▶ What is expected: Could you quote, exactly as they stand, the lines running from the one with "shipping: none -> 100.95" to the final line of the material?

──────── Records provided

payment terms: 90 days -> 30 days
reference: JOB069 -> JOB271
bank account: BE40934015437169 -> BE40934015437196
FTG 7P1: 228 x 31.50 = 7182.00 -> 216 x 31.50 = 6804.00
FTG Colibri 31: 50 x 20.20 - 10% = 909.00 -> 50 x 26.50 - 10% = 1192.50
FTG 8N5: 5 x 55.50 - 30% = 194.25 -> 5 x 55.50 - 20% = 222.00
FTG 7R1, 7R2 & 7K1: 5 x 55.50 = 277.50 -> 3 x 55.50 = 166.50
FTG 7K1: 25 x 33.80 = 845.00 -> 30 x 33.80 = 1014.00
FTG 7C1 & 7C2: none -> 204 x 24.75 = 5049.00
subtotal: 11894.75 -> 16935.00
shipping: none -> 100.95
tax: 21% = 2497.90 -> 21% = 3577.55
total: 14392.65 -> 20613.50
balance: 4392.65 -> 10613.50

────────────────

▶ Reply to the task:
shipping: none -> 100.95
tax: 21% = 2497.90 -> 21% = 3577.55
total: 14392.65 -> 20613.50
balance: 4392.65 -> 10613.50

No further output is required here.